RUN apt-get update \
&& apt-get install -y --no-install-recommends \
curl libunwind8 gettext apt-transport-https && \
curl https://packages.microsoft.com/keys/microsoft.asc | gpg --dearmor > microsoft.gpg && \
mv microsoft.gpg /etc/apt/trusted.gpg.d/microsoft.gpg && \
sh -c 'echo "deb [arch=amd64] https://packages.microsoft.com/repos/microsoft-debian-stretch-prod stretch main" > /etc/apt/sources.list.d/dotnetdev.list' && \
apt-get update
# Install the .Net Core framework, set the path, and show the version of core installed.
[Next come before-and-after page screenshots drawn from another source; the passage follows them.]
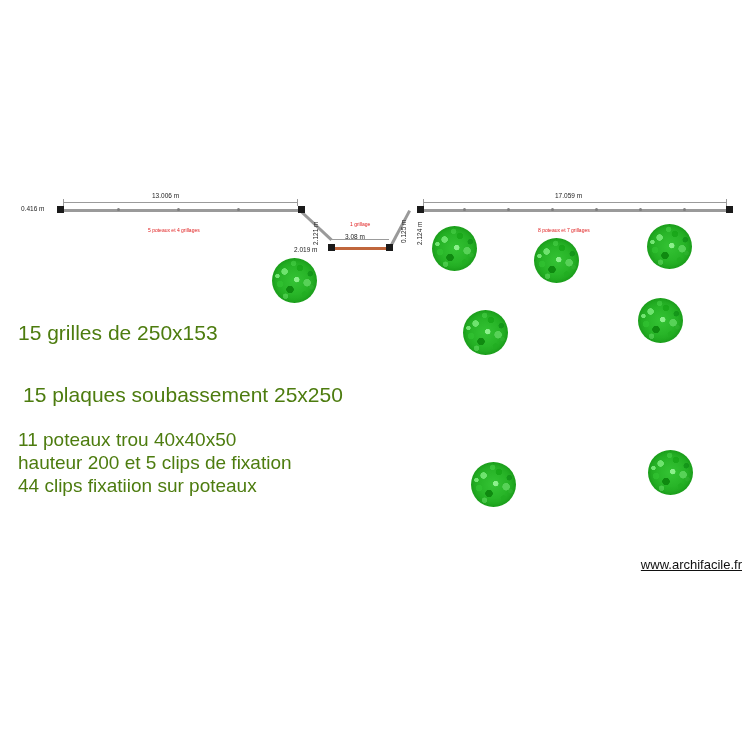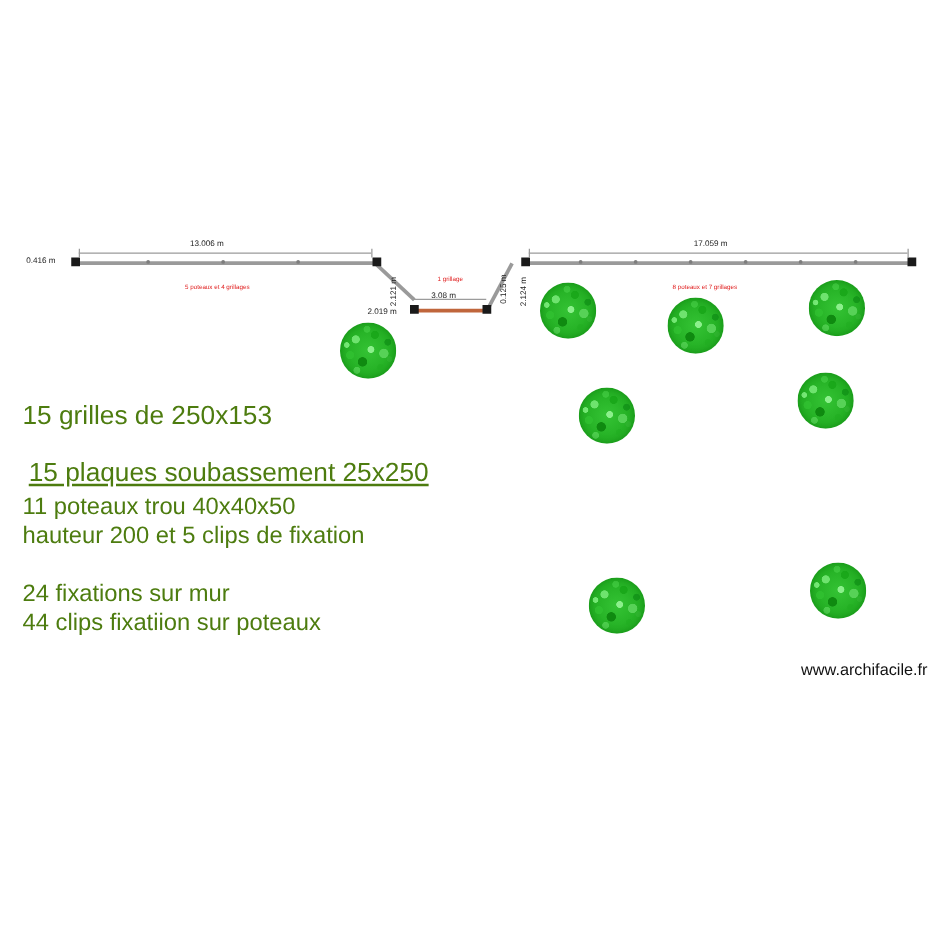"15 plaques soubassement 25x250" div.note-line { margin-top: 16px -> 32px; text-decoration: underline -> none }
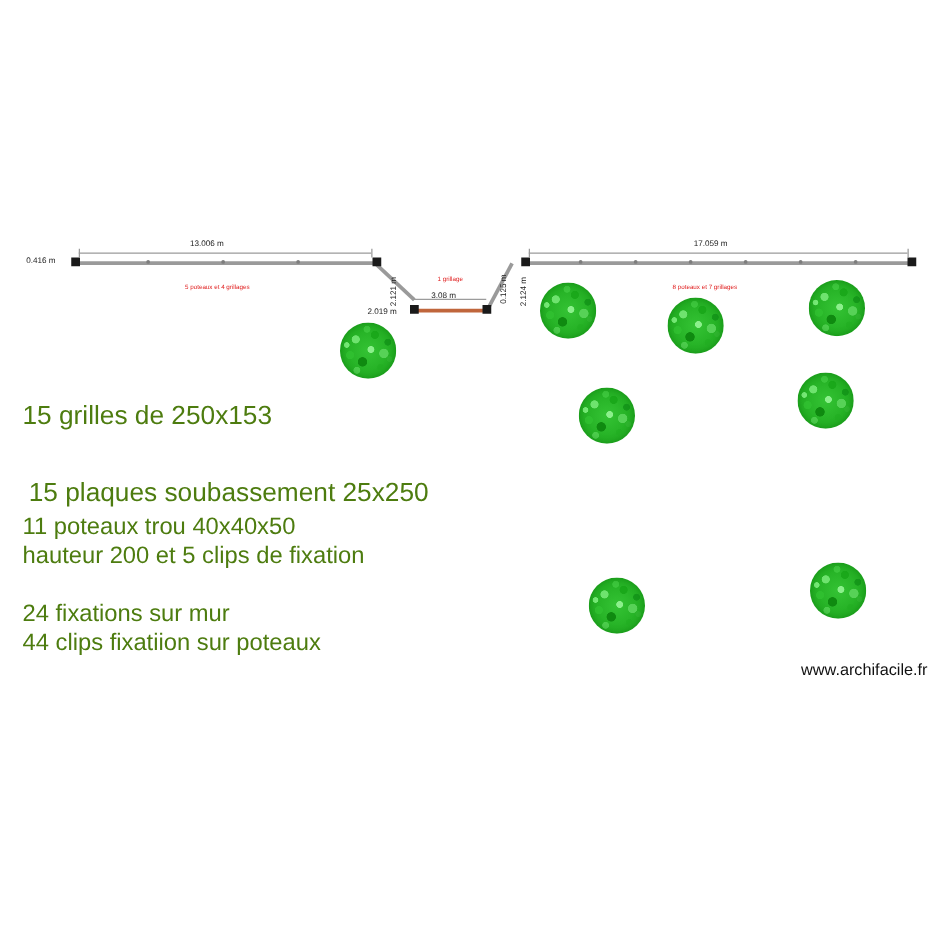"11 poteaux trou 40x40x50" div.note-line { margin-top: none -> 18px }
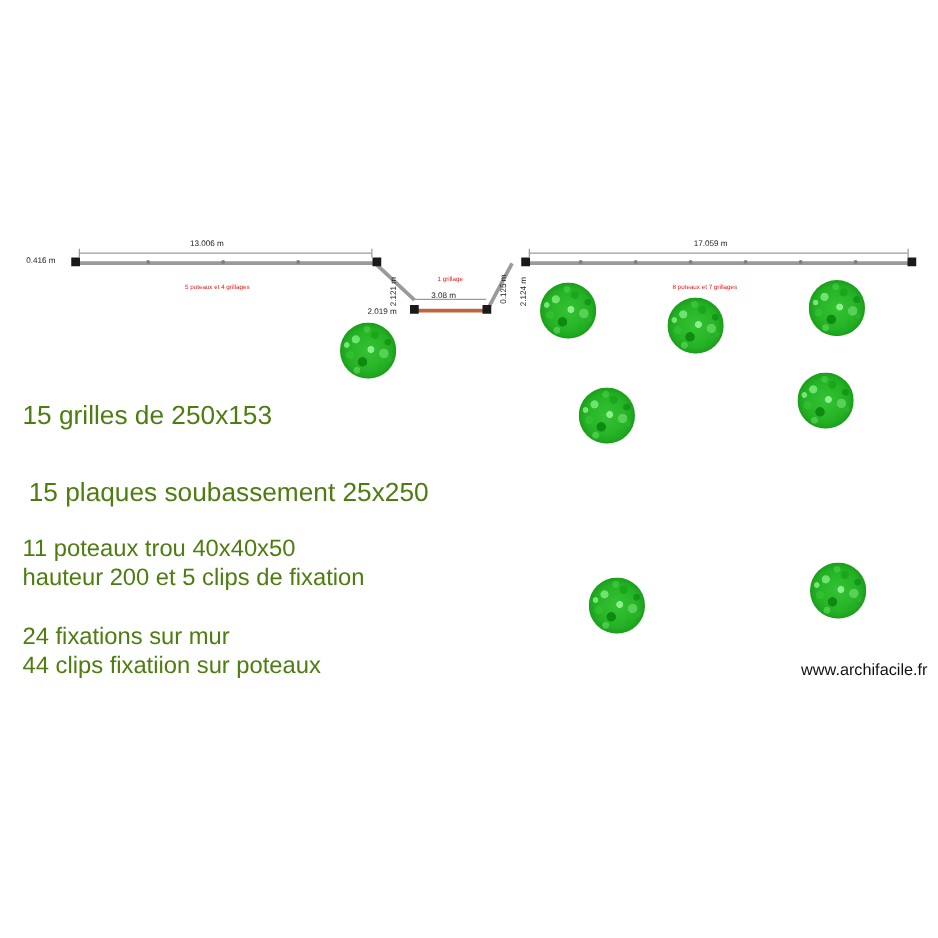"24 fixations sur mur" div.note-line { html: <div>24 fixations sur mur</div> -> none }
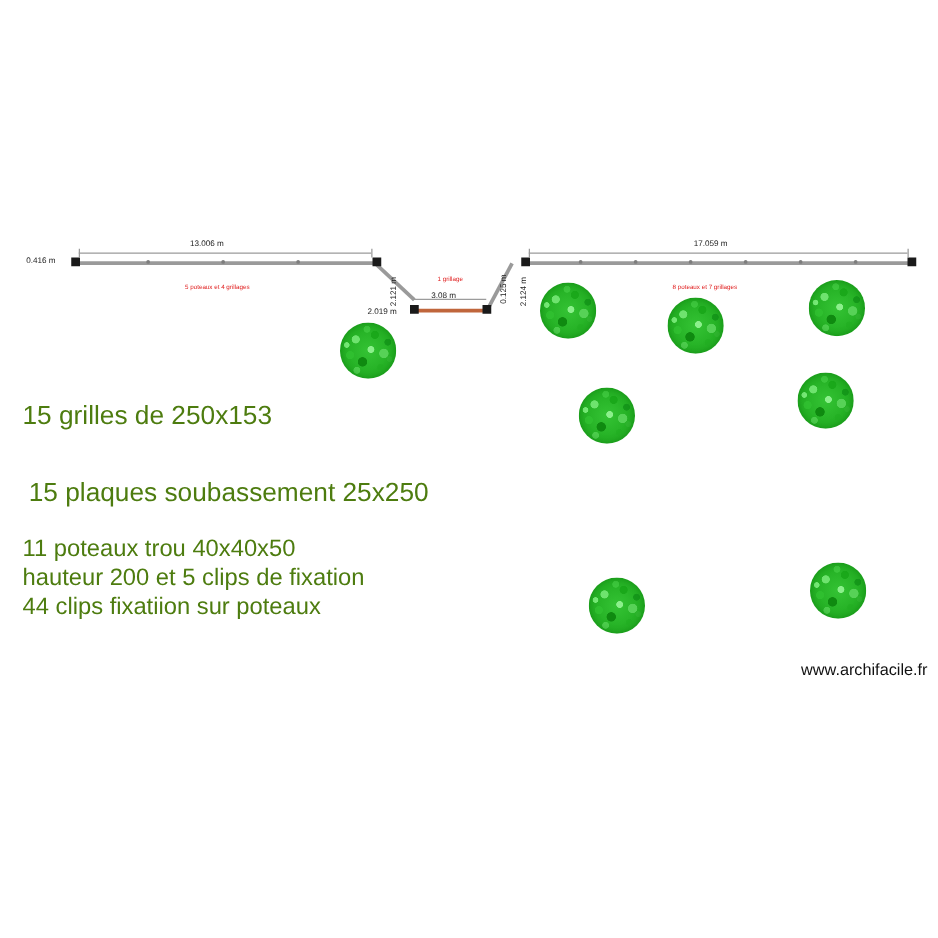"www.archifacile.fr" div.watermark { text-decoration: none -> underline; top: 528px -> 557px }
RUN apt-get install -y dotnet-sdk-2.0.0 && \
export PATH=$PATH:$HOME/dotnet && \
dotnet --version
# Good idea to switch back to the jenkins user.
USER jenkins
You can run these commands inside the Docker container in order to install .NET Core. They can also be stored in a Dockerfile (as per #Zooly57)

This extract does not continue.